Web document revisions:

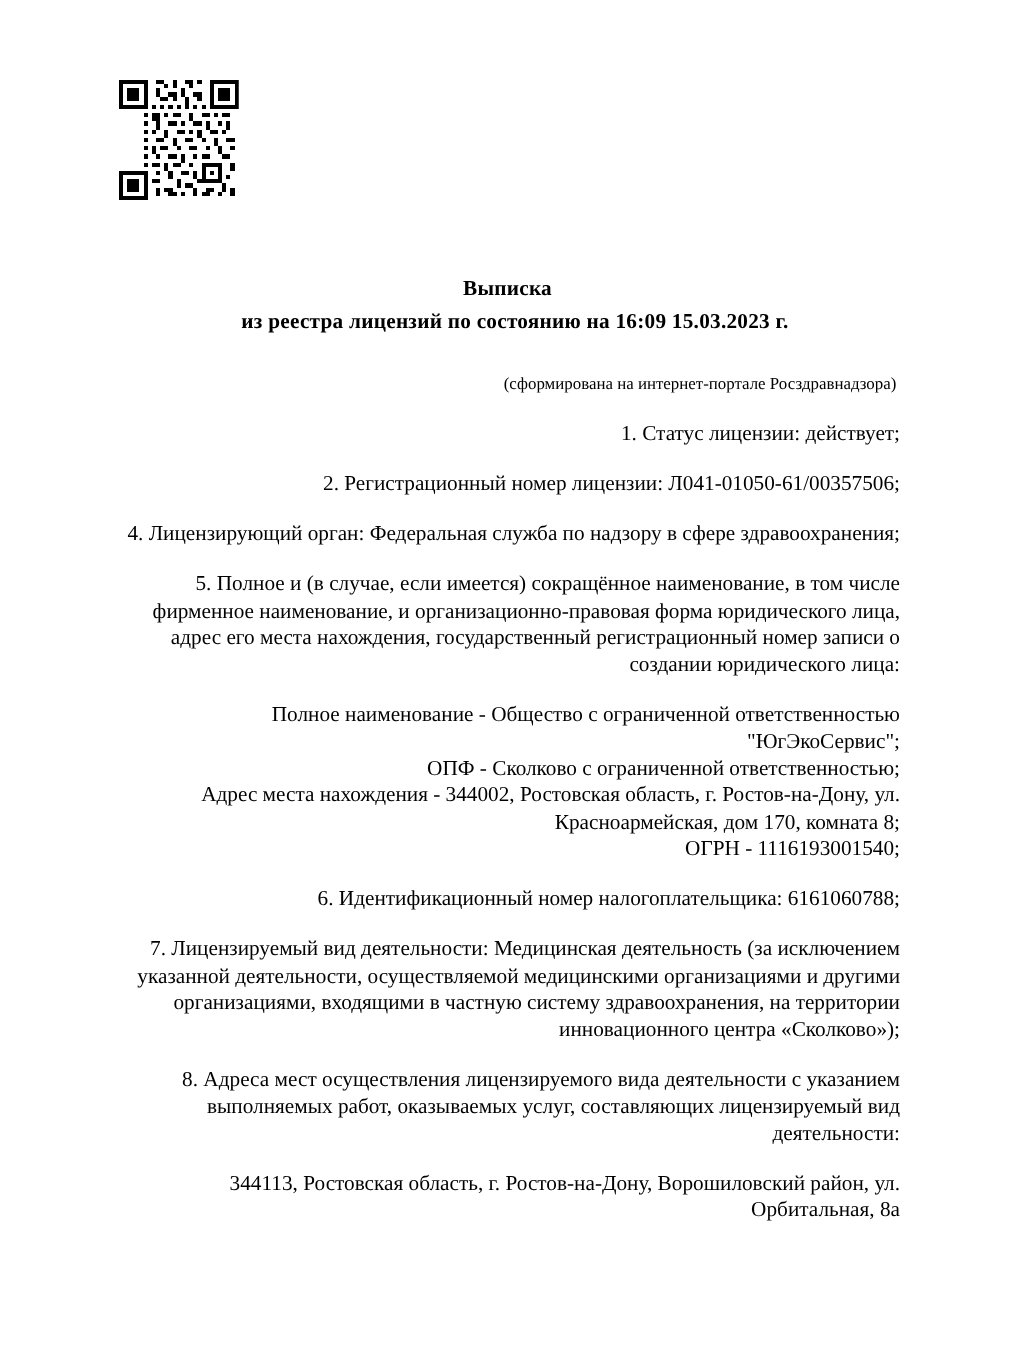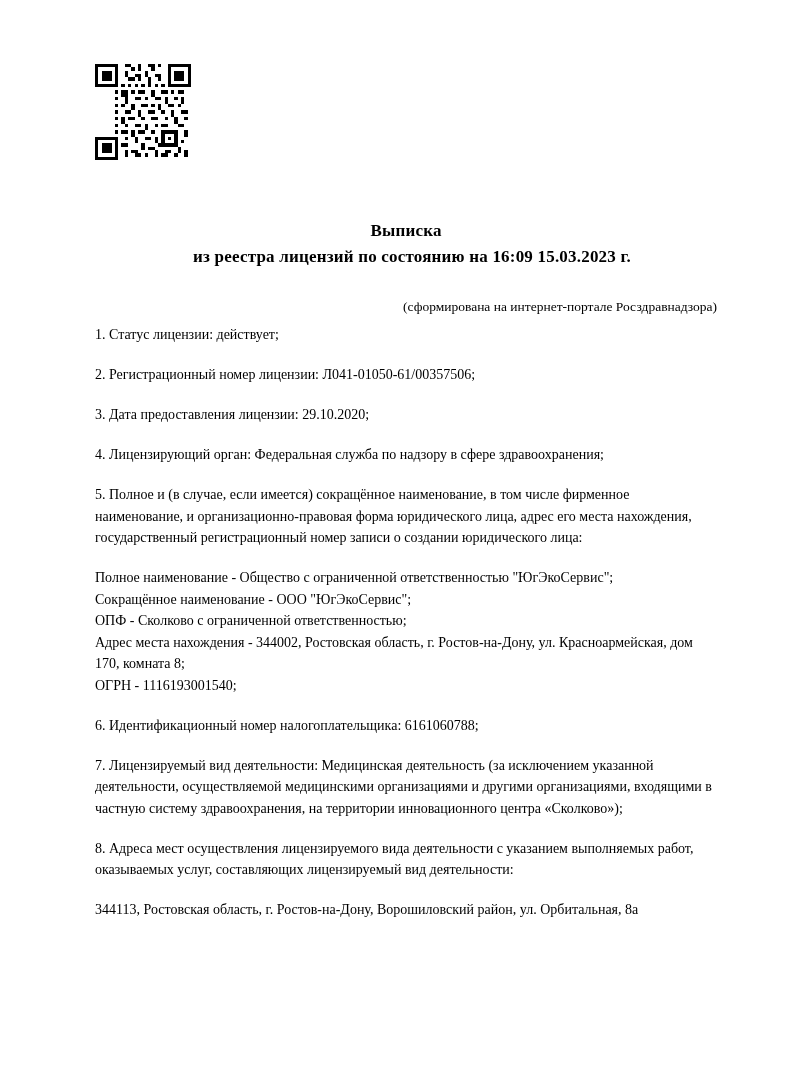"1. Статус лицензии: действует;" .content { font-size: 14px -> 17px; text-align: left -> right; top: 324px -> 336px }
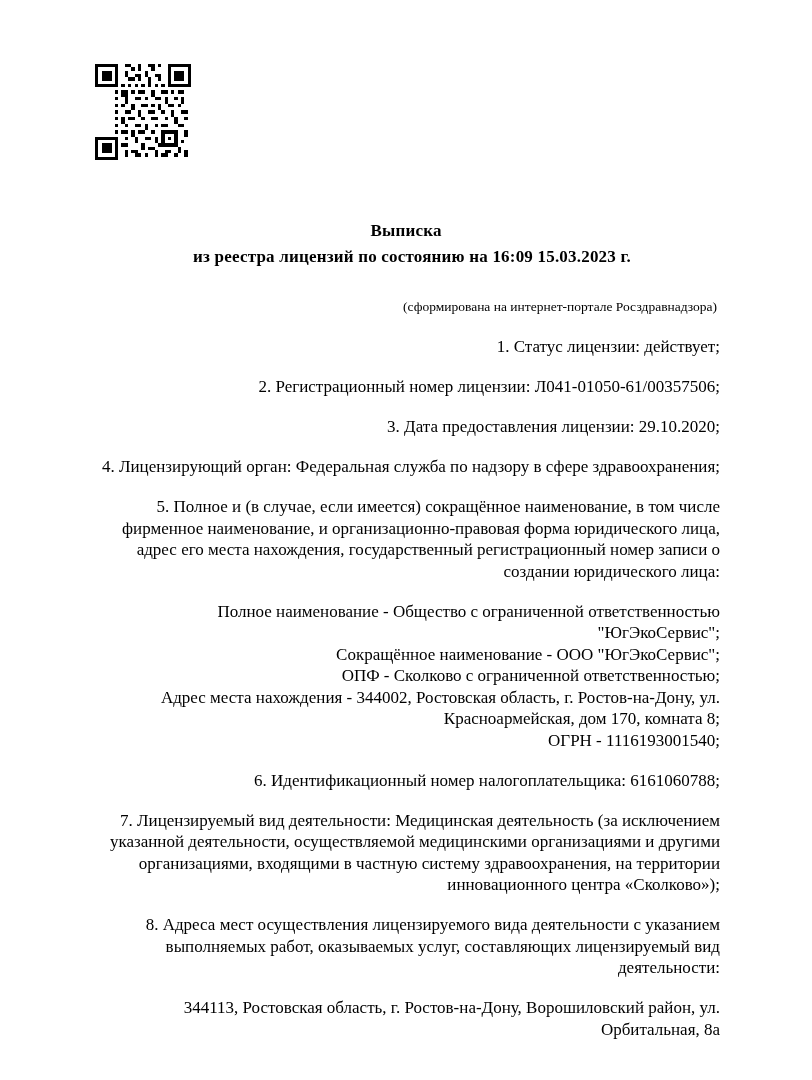"3. Дата предоставления лицензии:" p.para { html: <p>3. Дата предоставления лицензии: 29.10.2020;</p> -> none }
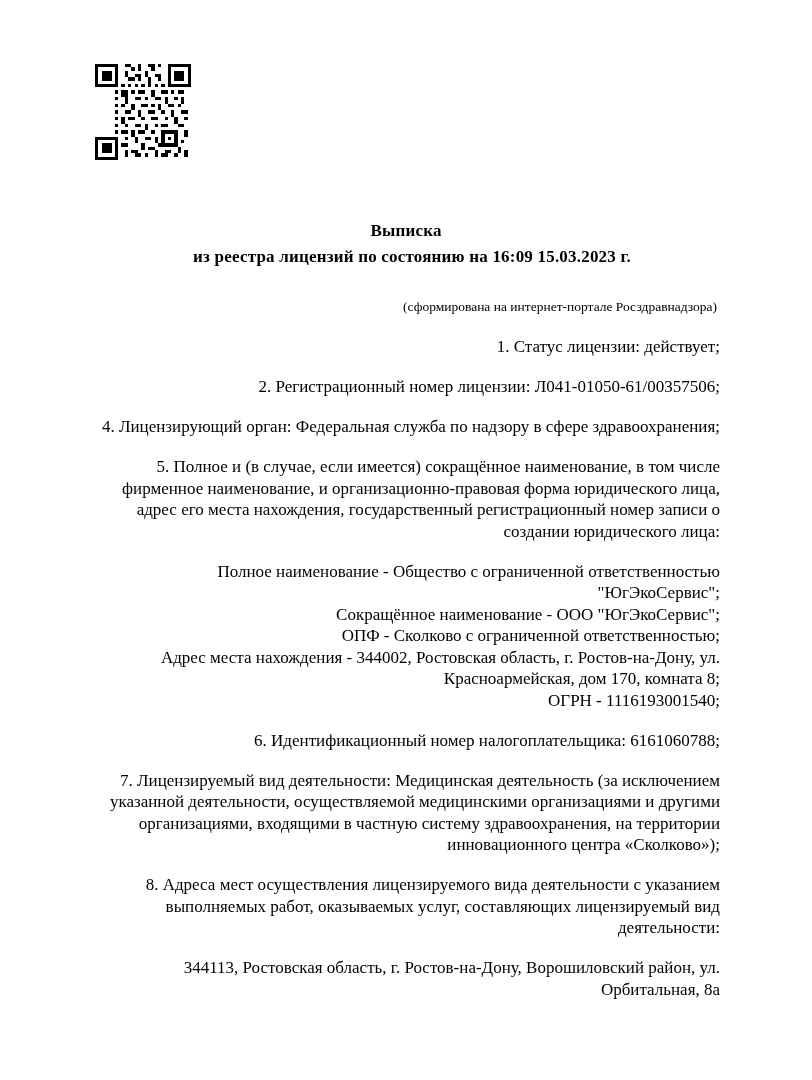"Сокращённое наименование - ООО" div { html: <div>Сокращённое наименование - ООО "ЮгЭкоСервис";</div> -> none }
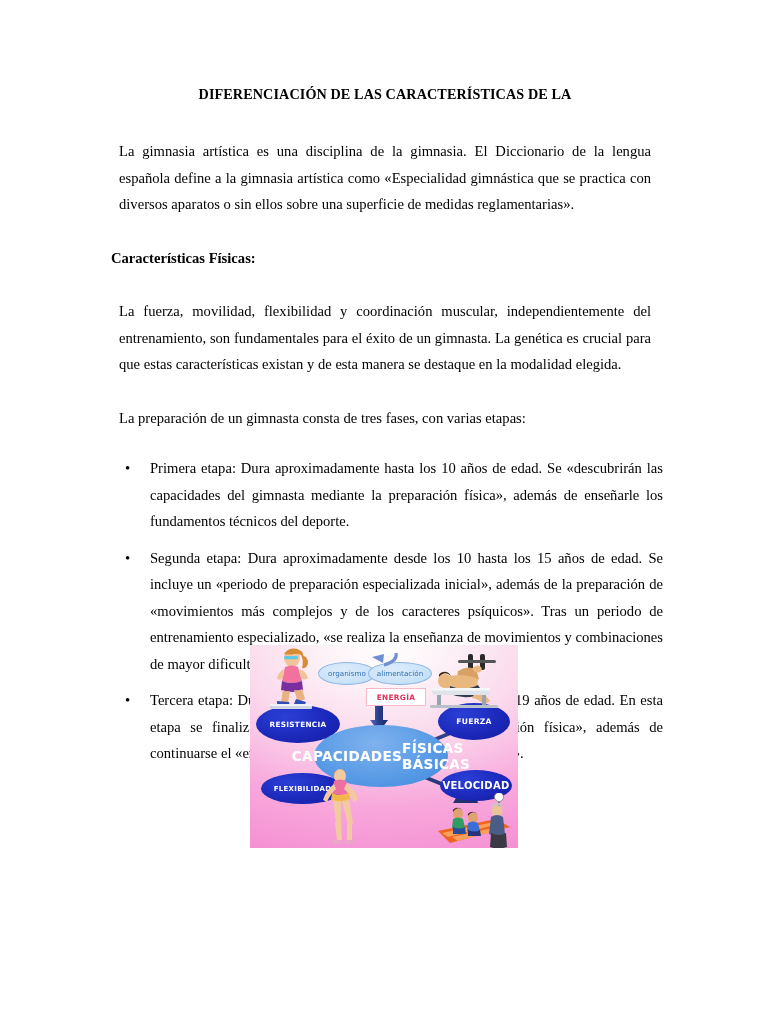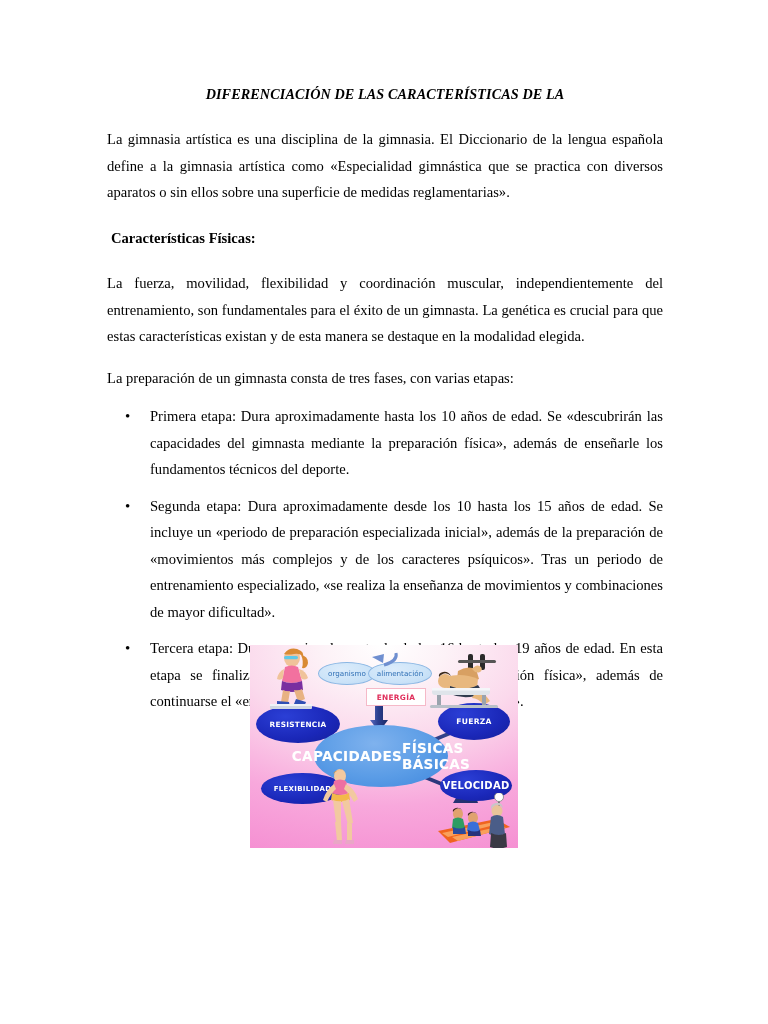"DIFERENCIACIÓN DE LAS CARACTERÍSTICAS DE" .title-line-1 { font-style: italic -> none }
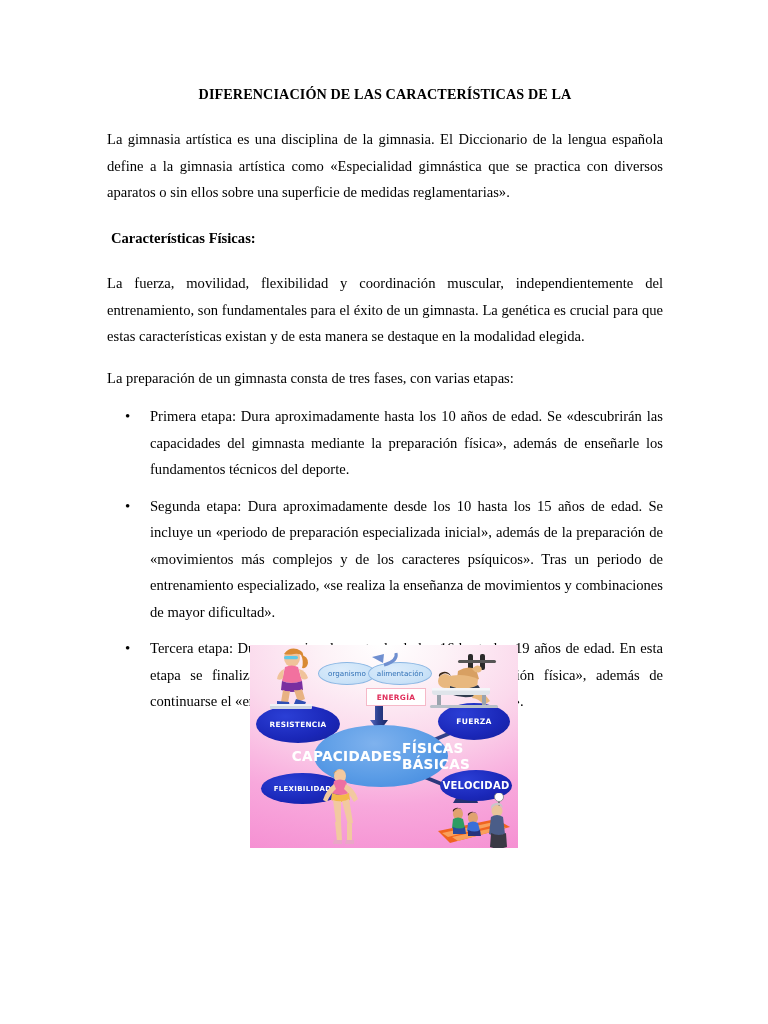"La gimnasia artística es una" p.body-par { margin: 0 -> 12px }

What the exercise asks:
All of the data gets printed again exactly; the pictures do not.

Answer below:
"1. Статус лицензии: действует;" .content { font-size: 14px -> 17px; text-align: left -> right; top: 324px -> 336px }
"3. Дата предоставления лицензии:" p.para { html: <p>3. Дата предоставления лицензии: 29.10.2020;</p> -> none }
"Сокращённое наименование - ООО" div { html: <div>Сокращённое наименование - ООО "ЮгЭкоСервис";</div> -> none }
"DIFERENCIACIÓN DE LAS CARACTERÍSTICAS DE" .title-line-1 { font-style: italic -> none }
"La gimnasia artística es una" p.body-par { margin: 0 -> 12px }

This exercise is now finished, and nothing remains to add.